Interview mit Ost-Mosheim-Coach Wojtek Lalek

Coach Lalek über erfolgreiche Hinrunde: „Entwicklung ist überragend“

Jetzt wird wieder in die Hände geklatscht: Ost-Mosheim-Coach Wojtek Lalek, hier zu sehen als Spieler der Herren. Foto: Kasiewicz

Ostheim. In der Handball-Bezirksoberliga der Frauen hat der TSV Ost-Mosheim eine unerwartet starke Hinrunde gespielt. Die Hochländerinnen konnten zuletzt den bis dahin ungeschlagenen Spitzenreiter, die FSG Waldhessen, schlagen und liegen nun punktgleich auf dem zweiten Tabellenplatz. Zu dieser Entwicklung haben wir TSV-Trainer Wojtek Lalek befragt.

Herr Lalek, wie erklären Sie sich die starken Leistungen?

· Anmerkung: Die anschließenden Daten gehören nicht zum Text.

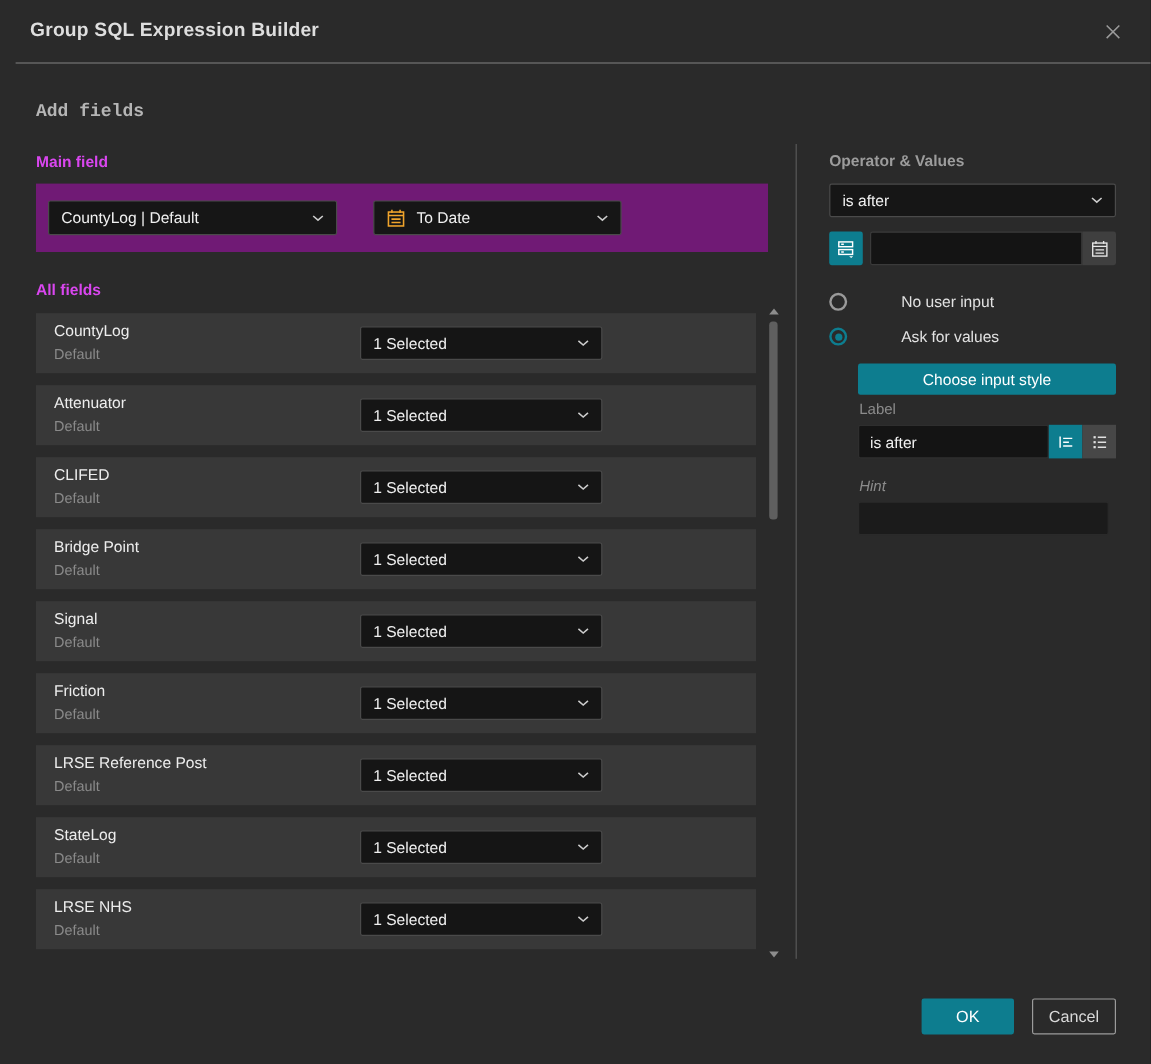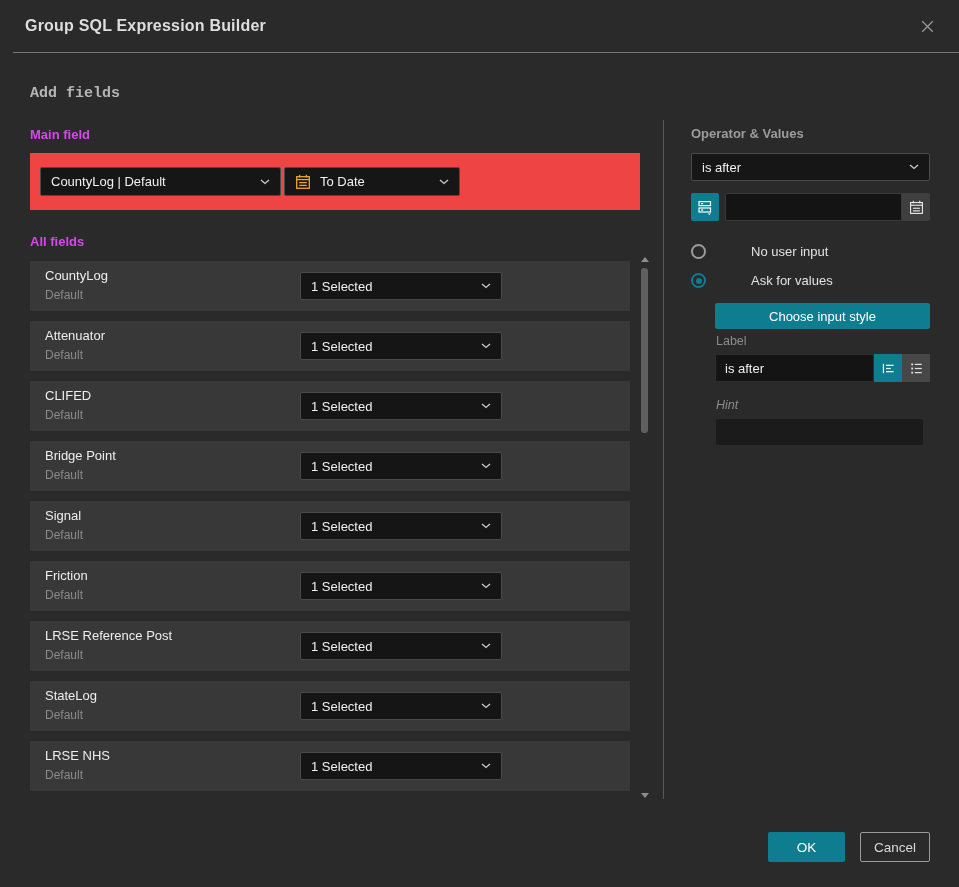"CountyLog | Default" .main-container { background: #ef4444 -> #701a75 }
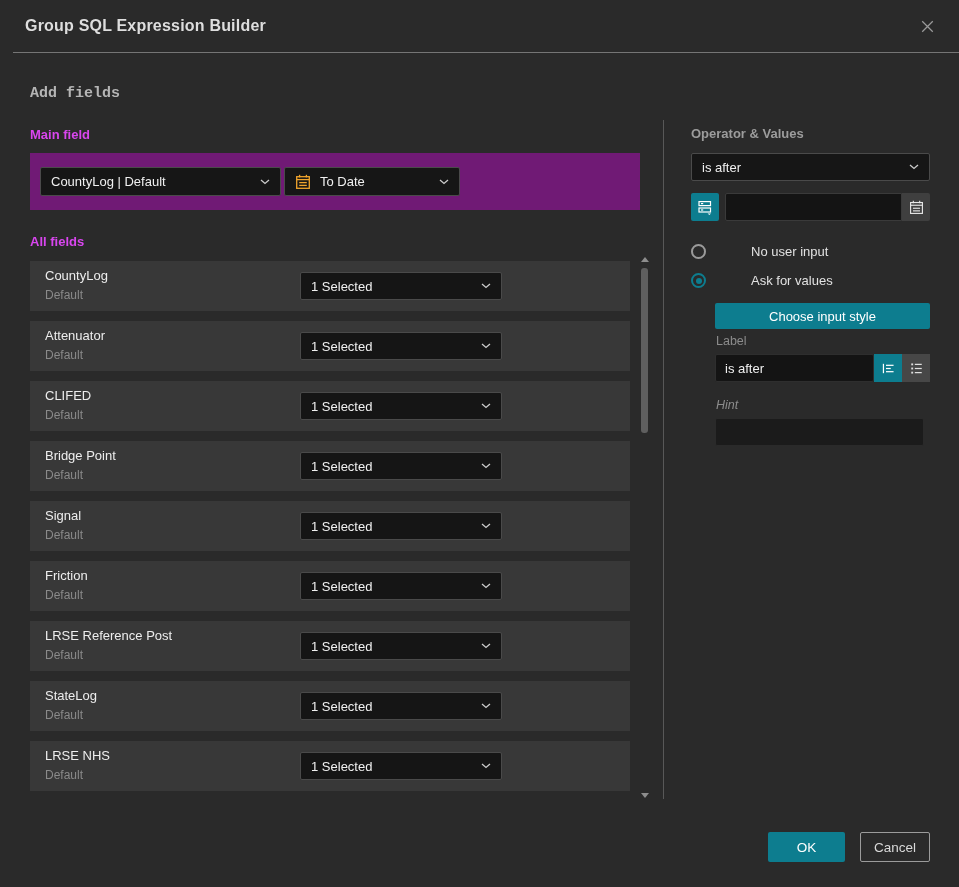"To Date" div.select-box { left: 254px -> 281px; width: 176px -> 207px }
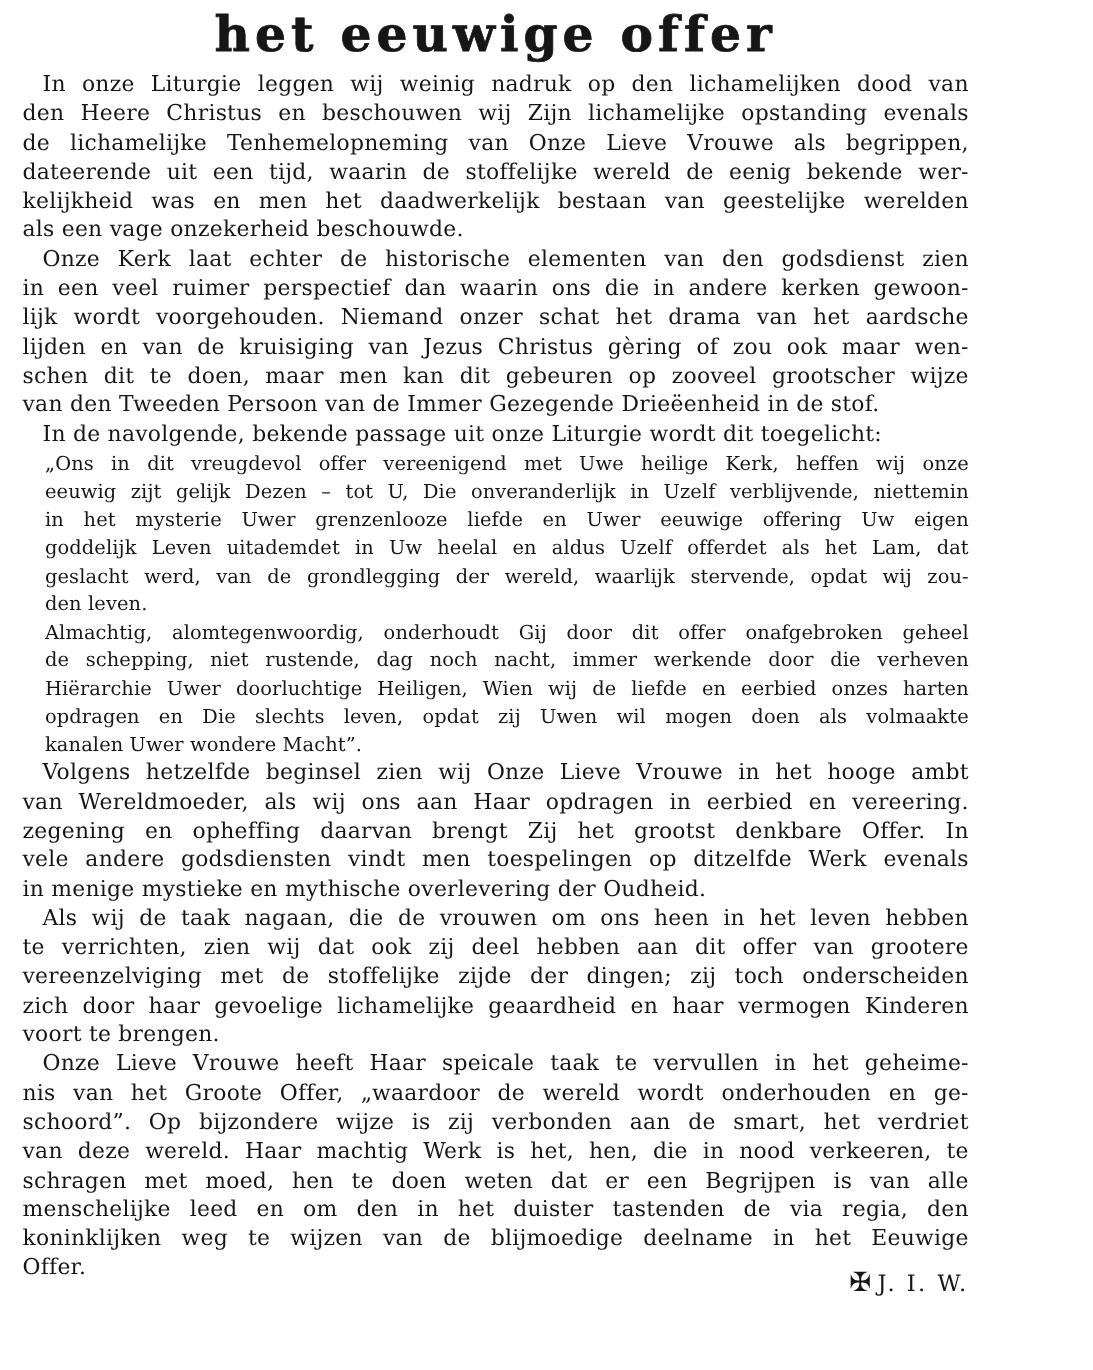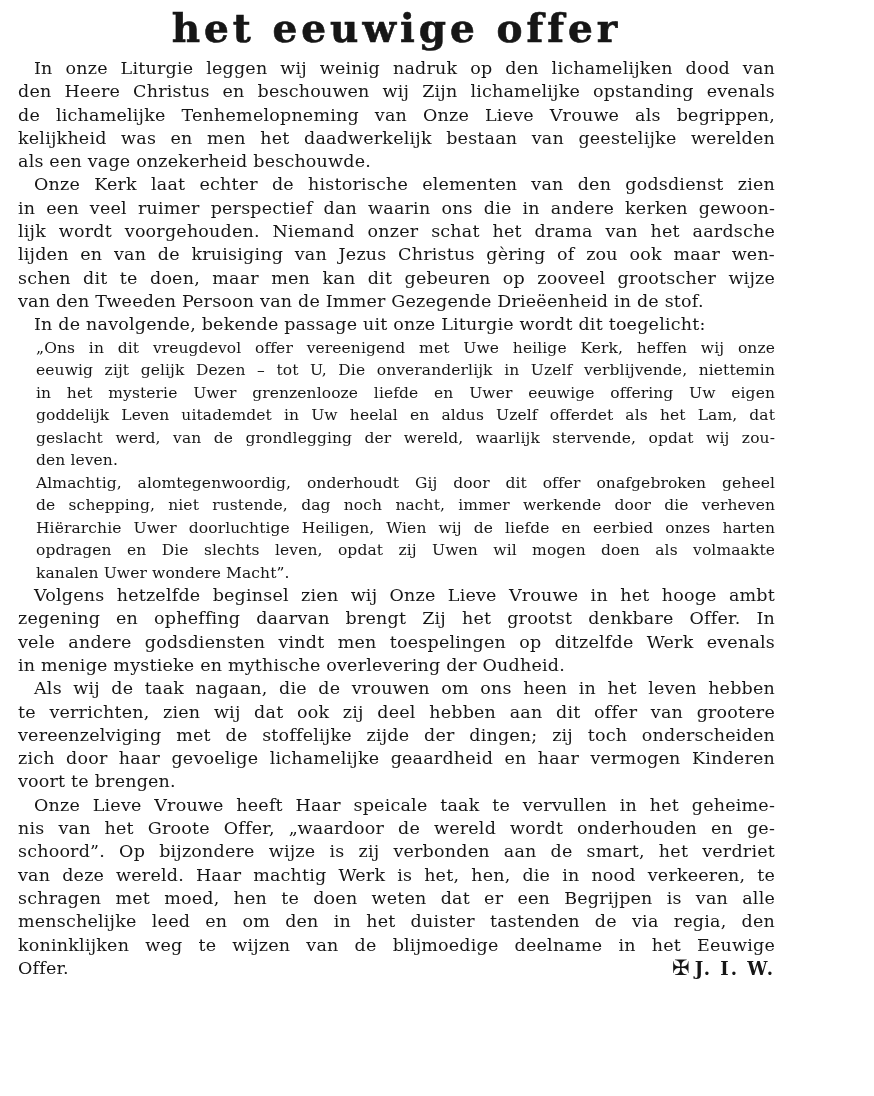"dateerende uit een tijd, waarin" div.line { html: none -> <div>dateerende uit een tijd, waarin de stoffelijke wereld de eenig bekende wer-</div> }
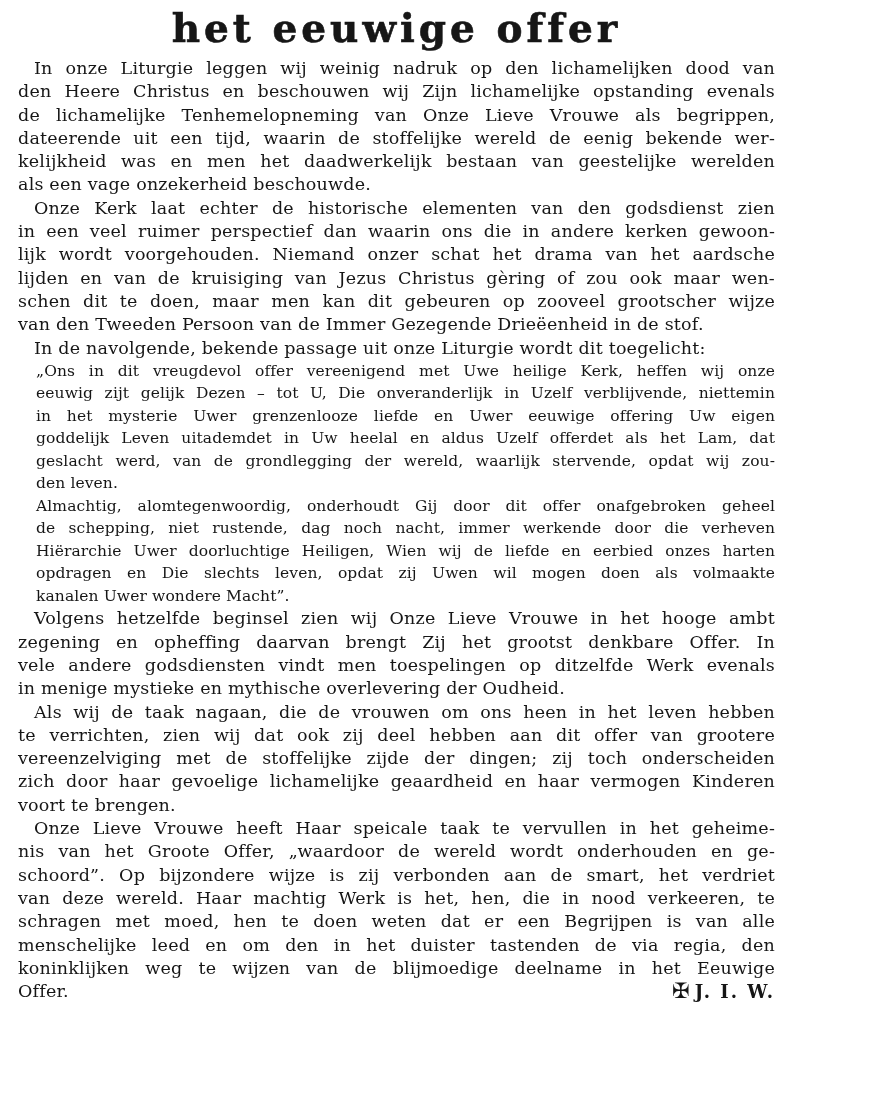"van Wereldmoeder, als wij ons" div.line { html: none -> <div>van Wereldmoeder, als wij ons aan Haar opdragen in eerbied en vereering.</div> }
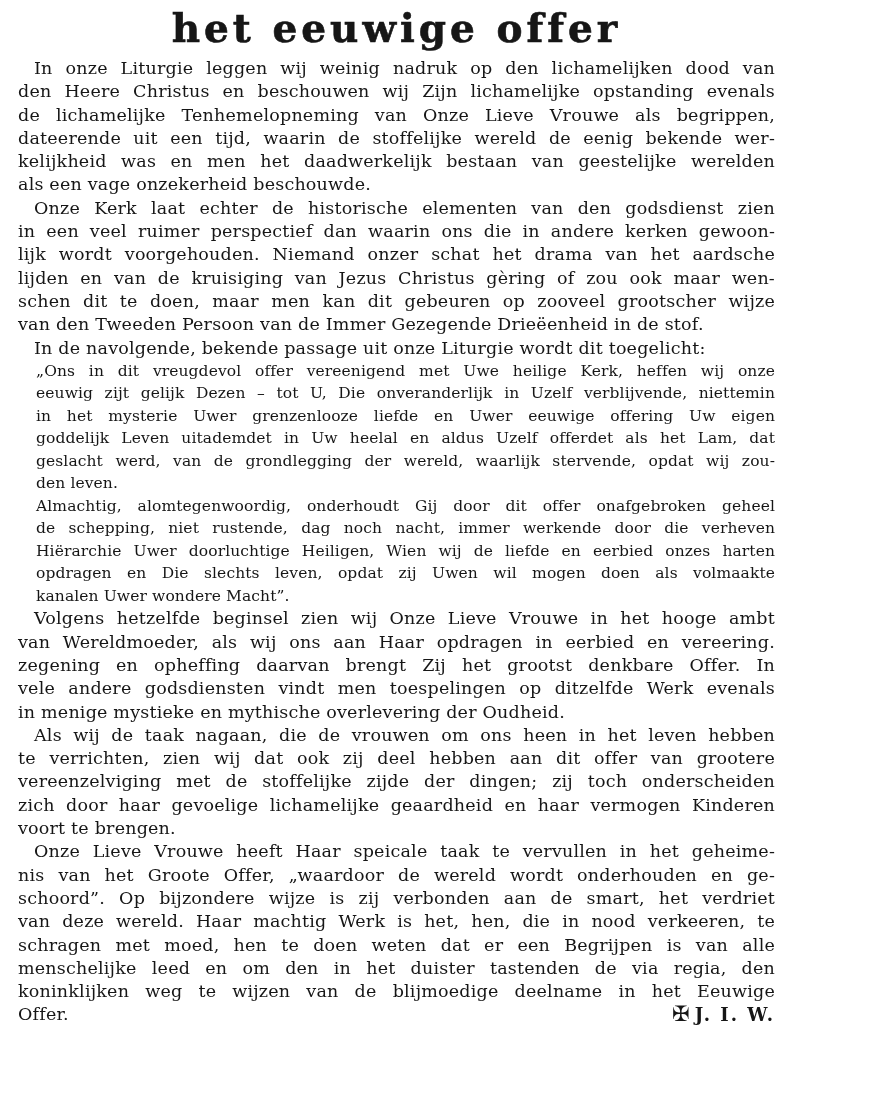"✠ J. I. W." .sig { font-weight: 700 -> 400; margin-top: none -> 12px }
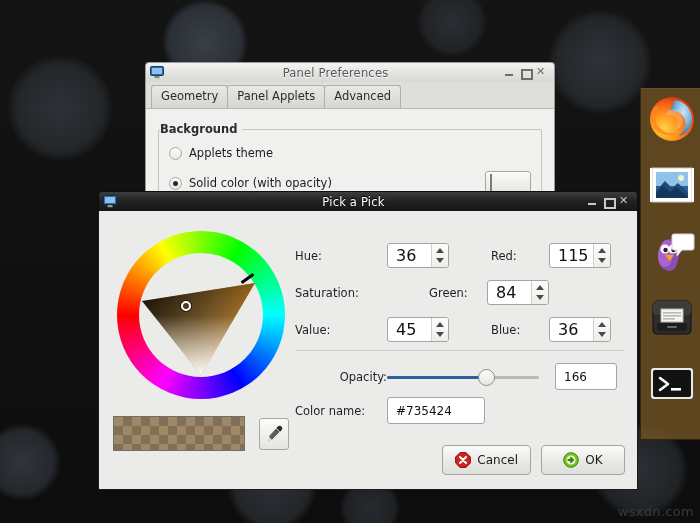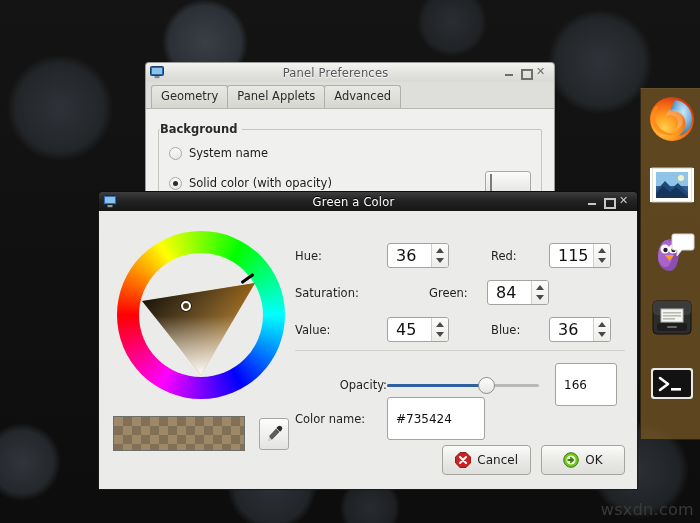"System name" span.radio-label { text: System name -> Applets theme }
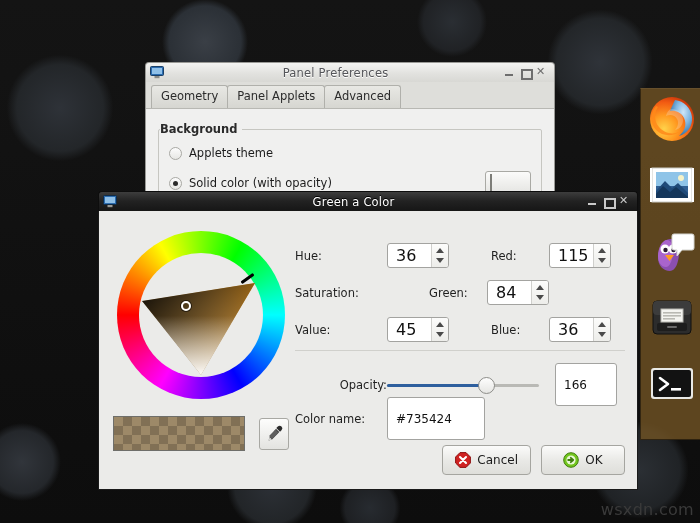"Green a Color" span.title-text { text: Green a Color -> Pick a Pick }
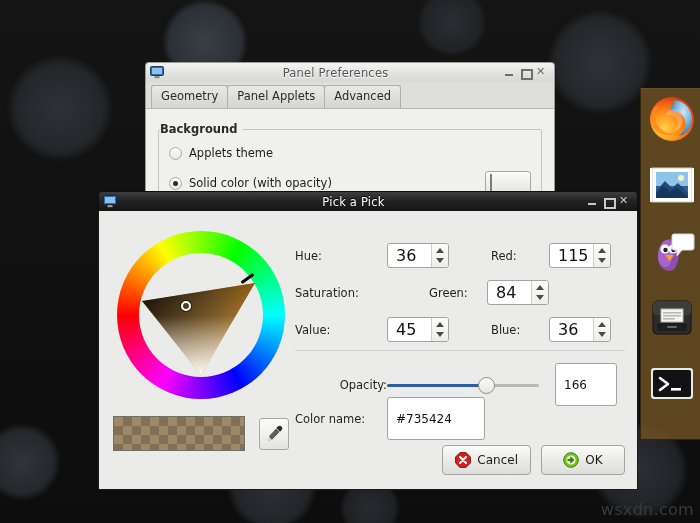"166" .plain-input { height: 43px -> 27px }
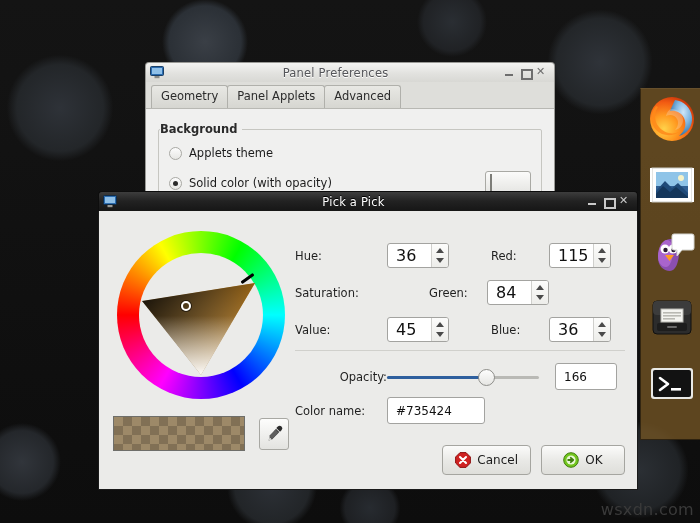"wsxdn.com" #watermark { font-size: 16px -> 13px }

Wojtek Lalek: Wir haben einen kleinen Kader, sind aber eine große Familie. Jeder steht für den anderen ein. Das macht uns aus. Zudem muss ich mich bei Jan Appelt und Thomas Botte bedanken, die mich stark unterstützen. Wir wussten im August noch nicht einmal, ob wir eine Mannschaft melden. Diese Entwicklung ist überragend.

Sie haben ihren kleinen Kader angesprochen, zudem hatten Sie vor allem zu Beginn der Saison einige Verletzungsprobleme. Wie konnten Sie das kompensieren?

Lalek: Wir haben im Training ein Augenmerk auf die Athletik und Physis gelegt und das zahlt sich jetzt aus. So haben wir trotz unseres kleinen Kaders auch am Ende von engen Spielen noch genug Energie.

Hat Sie eine Spielerin extrem überrascht?

Lalek: Unserer starke Defensive freut mich. Vor allem der Mittelblock um Janet Jordan und Katha Graf hat sich toll entwickelt und ist ein großer Rückhalt. In der Offensive begeistert mich die Entwicklung von Katrin Bindszus, die sehr mannschaftsdienlich spielt.

Ihr Team stellt die beste Abwehr der Liga. Ist dies das Geheimnis ihres Erfolges?

Lalek: Auf jeden Fall. Dort kommt unsere große Geschlossenheit am meisten zur Geltung. Jeder hilft dem anderen und Melanie Mehnert im Tor gibt uns auch immer wieder Energie.

Haben sich ihre Ambitionen verändert?

Lalek: Nein. Wir haben noch zehn schwere Spiele. Die Leistungsexplosion der Mädels kam früher als gedacht und das Übergangsjahr hat sich erledigt. Aber wir wollen gar nicht so weit nach oben schauen. Zudem hat sich jetzt Janet Jordan verletzt und wird länger fehlen. Das wird schwer zu kompensieren.

Wo liegt nun ihr Hauptaugenmerk für die Rückrunde? Was müssen Sie noch verbessern, um weiter erfolgreich zu sein?

Lalek: Unser Angriffsspiel muss sich verbessern, vor allem der Abschluss. Wir lassen unheimlich viele Chancen liegen, dadurch werden viele Spiele um einiges enger als sie es eigentlich müssten. Zudem würde ich gerne aus dieser Achterbahn innerhalb eines Spiels ausbrechen. Wir müssen viel konstanter spielen und nicht immer den Spielbeginn oder den Wiederanpfiff verschlafen. Wir haben also noch viel zu tun.